[DATA TO PROCESS]
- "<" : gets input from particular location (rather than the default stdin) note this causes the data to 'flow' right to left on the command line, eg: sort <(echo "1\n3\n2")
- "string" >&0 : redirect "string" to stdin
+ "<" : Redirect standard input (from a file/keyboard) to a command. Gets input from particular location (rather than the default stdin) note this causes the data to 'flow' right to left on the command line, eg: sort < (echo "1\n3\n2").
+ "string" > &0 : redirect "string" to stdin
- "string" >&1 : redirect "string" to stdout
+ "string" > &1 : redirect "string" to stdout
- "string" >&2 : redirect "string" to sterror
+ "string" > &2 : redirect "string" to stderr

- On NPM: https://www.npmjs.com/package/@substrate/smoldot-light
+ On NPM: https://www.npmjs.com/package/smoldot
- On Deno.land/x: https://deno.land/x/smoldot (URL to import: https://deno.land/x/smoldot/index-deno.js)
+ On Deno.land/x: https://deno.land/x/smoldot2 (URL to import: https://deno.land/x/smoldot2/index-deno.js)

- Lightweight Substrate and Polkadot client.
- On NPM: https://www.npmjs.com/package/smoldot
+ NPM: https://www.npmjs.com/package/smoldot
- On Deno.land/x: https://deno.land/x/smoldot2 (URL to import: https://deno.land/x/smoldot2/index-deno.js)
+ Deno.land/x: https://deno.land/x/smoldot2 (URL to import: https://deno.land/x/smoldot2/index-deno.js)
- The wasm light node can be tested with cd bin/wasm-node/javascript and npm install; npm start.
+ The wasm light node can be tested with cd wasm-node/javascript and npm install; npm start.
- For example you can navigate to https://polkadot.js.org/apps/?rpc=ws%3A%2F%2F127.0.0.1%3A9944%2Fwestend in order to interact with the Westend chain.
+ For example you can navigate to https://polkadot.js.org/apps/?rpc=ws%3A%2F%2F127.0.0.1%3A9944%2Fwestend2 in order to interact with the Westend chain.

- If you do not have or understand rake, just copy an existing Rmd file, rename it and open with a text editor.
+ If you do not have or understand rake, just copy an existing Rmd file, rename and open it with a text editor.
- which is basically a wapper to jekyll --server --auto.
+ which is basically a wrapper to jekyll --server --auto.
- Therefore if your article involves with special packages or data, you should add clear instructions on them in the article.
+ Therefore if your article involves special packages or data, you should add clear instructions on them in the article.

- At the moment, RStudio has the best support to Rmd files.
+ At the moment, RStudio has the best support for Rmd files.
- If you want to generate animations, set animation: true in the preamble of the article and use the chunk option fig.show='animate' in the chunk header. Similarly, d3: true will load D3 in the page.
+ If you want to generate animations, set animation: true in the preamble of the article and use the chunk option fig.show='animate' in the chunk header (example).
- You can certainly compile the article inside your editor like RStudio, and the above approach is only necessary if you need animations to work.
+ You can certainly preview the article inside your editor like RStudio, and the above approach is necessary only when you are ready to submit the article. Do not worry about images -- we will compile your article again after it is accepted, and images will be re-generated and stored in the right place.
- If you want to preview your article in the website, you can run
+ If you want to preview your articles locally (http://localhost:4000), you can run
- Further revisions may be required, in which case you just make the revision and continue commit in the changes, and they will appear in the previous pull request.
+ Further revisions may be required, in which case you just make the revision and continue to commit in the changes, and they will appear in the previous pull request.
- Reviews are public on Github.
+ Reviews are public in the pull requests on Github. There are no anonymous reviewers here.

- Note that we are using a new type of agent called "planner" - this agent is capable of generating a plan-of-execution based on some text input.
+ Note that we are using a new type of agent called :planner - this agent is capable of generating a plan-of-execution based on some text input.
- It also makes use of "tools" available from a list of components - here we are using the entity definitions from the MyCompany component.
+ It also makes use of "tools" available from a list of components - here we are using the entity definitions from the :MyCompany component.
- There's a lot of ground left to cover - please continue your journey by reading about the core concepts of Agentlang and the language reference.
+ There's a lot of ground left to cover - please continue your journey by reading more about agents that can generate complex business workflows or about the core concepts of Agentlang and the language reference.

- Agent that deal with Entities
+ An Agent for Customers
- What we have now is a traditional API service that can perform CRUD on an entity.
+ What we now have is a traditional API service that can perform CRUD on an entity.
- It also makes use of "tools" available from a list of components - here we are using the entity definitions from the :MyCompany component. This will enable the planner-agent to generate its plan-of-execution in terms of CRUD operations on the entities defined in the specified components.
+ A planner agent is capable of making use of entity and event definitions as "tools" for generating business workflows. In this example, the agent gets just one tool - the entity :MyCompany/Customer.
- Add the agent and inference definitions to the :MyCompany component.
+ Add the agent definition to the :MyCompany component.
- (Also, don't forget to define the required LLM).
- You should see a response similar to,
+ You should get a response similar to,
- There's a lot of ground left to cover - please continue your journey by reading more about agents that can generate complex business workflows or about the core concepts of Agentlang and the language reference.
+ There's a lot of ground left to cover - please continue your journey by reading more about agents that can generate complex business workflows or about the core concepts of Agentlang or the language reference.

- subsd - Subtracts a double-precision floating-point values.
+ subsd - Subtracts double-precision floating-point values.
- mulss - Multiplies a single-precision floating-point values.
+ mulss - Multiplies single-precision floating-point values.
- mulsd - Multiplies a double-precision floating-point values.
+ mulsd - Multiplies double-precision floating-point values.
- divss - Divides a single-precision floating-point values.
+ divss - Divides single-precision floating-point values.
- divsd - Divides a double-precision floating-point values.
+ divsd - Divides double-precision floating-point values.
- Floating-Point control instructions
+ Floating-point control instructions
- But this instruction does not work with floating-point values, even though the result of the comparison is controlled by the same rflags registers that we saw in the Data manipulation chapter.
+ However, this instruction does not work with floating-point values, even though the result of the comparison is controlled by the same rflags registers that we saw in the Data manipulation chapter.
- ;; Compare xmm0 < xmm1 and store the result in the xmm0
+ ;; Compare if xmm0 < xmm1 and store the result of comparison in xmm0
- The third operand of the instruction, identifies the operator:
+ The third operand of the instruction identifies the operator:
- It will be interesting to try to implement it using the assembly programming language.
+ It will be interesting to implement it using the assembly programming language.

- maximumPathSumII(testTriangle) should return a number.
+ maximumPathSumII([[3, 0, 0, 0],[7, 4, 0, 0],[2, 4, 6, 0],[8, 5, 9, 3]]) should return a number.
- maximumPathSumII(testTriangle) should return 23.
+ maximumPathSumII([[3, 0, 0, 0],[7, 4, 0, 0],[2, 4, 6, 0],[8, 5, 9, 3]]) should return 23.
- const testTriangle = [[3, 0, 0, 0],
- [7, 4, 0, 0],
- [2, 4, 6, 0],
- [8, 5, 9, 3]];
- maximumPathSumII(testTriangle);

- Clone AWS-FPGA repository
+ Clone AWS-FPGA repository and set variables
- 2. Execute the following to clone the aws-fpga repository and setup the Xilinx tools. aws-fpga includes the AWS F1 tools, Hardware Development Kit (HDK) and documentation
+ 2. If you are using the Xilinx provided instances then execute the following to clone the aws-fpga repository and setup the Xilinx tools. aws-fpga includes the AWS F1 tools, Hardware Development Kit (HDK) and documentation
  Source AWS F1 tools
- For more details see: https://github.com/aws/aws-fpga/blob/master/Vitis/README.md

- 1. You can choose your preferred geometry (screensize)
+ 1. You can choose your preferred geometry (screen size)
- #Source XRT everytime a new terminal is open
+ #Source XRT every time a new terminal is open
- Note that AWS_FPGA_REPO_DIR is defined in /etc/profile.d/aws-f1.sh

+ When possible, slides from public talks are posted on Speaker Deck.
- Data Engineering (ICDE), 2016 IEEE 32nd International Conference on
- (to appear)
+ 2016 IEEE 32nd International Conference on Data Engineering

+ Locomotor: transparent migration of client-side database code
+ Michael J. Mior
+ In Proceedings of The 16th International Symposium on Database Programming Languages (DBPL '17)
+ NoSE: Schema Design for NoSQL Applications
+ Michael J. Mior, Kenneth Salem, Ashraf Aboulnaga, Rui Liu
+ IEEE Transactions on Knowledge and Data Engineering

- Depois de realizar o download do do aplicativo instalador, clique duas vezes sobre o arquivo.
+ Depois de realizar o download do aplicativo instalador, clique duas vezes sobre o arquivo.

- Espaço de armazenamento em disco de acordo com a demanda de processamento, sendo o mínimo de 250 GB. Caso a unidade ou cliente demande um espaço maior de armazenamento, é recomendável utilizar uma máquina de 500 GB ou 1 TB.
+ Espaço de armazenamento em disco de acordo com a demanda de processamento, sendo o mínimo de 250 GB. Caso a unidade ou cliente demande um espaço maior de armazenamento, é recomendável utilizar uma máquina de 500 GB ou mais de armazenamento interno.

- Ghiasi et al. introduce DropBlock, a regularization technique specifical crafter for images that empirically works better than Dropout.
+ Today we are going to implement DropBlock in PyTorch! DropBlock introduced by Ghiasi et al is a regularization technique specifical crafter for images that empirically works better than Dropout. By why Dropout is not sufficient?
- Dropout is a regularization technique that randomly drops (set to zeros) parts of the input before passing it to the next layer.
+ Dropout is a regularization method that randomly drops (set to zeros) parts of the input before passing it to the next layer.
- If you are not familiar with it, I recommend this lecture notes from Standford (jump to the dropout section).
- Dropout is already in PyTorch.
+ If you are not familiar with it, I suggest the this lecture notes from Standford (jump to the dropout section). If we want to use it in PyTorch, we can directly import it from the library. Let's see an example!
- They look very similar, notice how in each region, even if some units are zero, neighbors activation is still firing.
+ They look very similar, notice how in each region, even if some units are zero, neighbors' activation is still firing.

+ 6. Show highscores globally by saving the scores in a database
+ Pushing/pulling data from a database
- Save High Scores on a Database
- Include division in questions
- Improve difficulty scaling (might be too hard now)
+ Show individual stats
[/DATA TO PROCESS]
TASK REQUIREMENTS:
In the records above, find each line with the word "PyTorch" and copy it out.

EXERCISE OUTPUT:
+ Today we are going to implement DropBlock in PyTorch! DropBlock introduced by Ghiasi et al is a regularization technique specifical crafter for images that empirically works better than Dropout. By why Dropout is not sufficient?
- Dropout is already in PyTorch.
+ If you are not familiar with it, I suggest the this lecture notes from Standford (jump to the dropout section). If we want to use it in PyTorch, we can directly import it from the library. Let's see an example!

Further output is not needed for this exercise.